__Exercise prompt__
Pull every line from the records that has the word "will" in it.

[Records from a dataset]
BEGIN
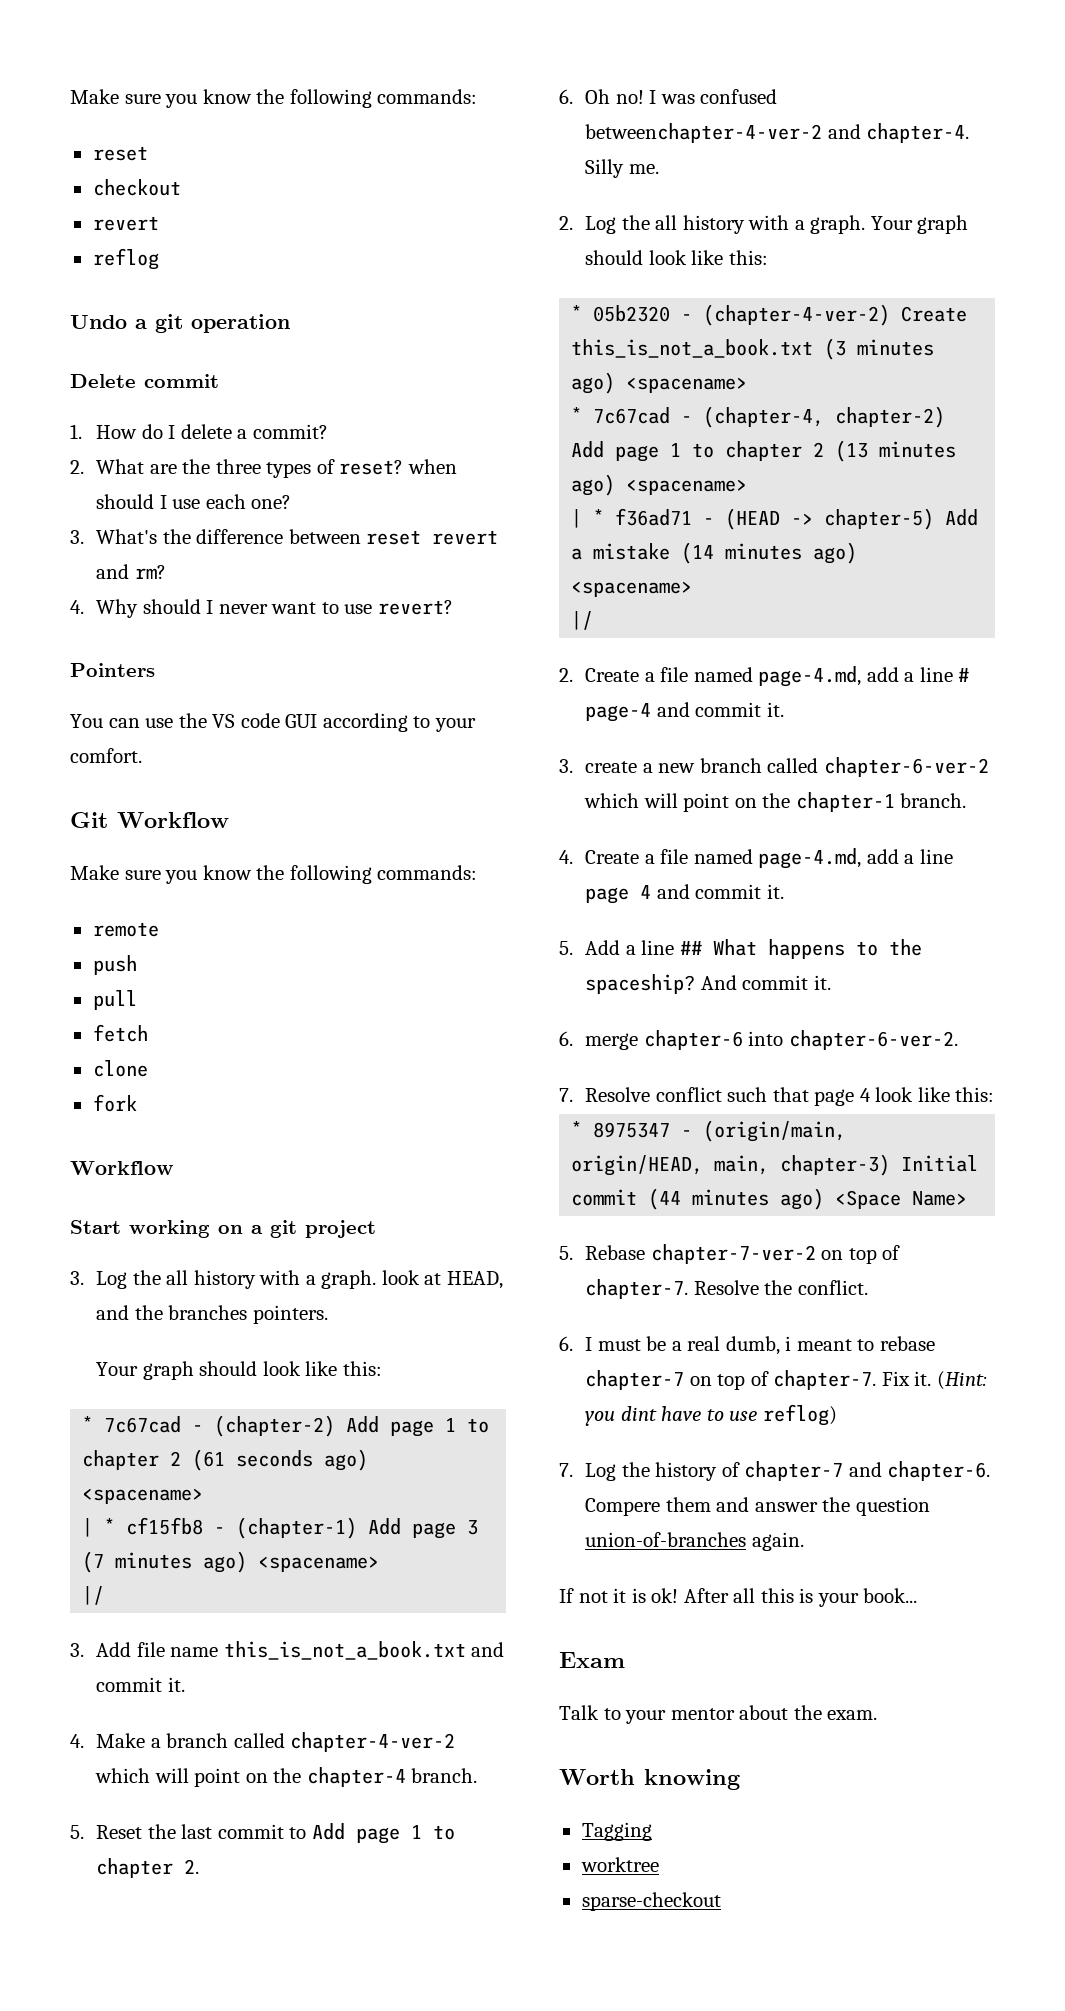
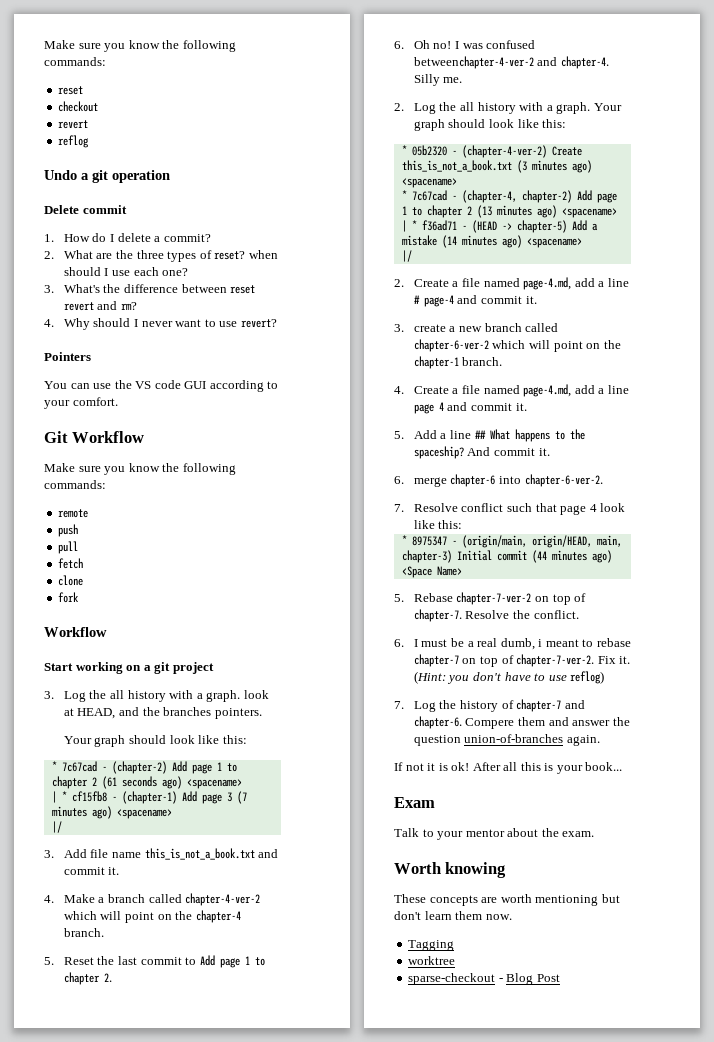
- 6. I must be a real dumb, i meant to rebase chapter-7 on top of chapter-7.
+ 6. I must be a real dumb, i meant to rebase chapter-7 on top of chapter-7-ver-2.
- (Hint: you dint have to use reflog)
+ (Hint: you don't have to use reflog)
+ These concepts are worth mentioning but don't learn them now.
- sparse-checkout
+ sparse-checkout - Blog Post

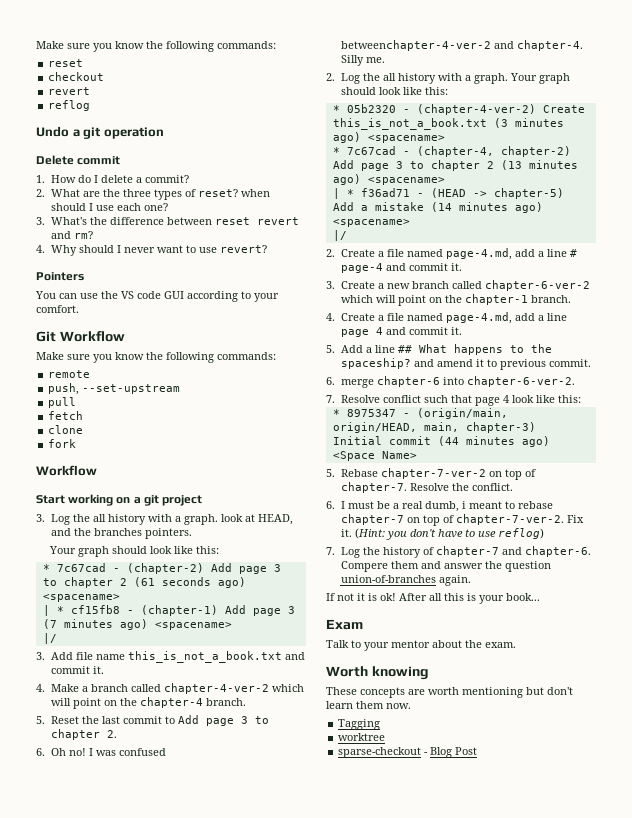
- push
+ push, --set-upstream
- * 7c67cad - (chapter-2) Add page 1 to chapter 2 (61 seconds ago) <spacename>
+ * 7c67cad - (chapter-2) Add page 3 to chapter 2 (61 seconds ago) <spacename>
- 5. Reset the last commit to Add page 1 to chapter 2.
+ 5. Reset the last commit to Add page 3 to chapter 2.
- * 7c67cad - (chapter-4, chapter-2) Add page 1 to chapter 2 (13 minutes ago) <spacename>
+ * 7c67cad - (chapter-4, chapter-2) Add page 3 to chapter 2 (13 minutes ago) <spacename>
- 3. create a new branch called chapter-6-ver-2 which will point on the chapter-1 branch.
+ 3. Create a new branch called chapter-6-ver-2 which will point on the chapter-1 branch.
- 5. Add a line ## What happens to the spaceship? And commit it.
+ 5. Add a line ## What happens to the spaceship? and amend it to previous commit.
END
__Solution__
- 3. create a new branch called chapter-6-ver-2 which will point on the chapter-1 branch.
+ 3. Create a new branch called chapter-6-ver-2 which will point on the chapter-1 branch.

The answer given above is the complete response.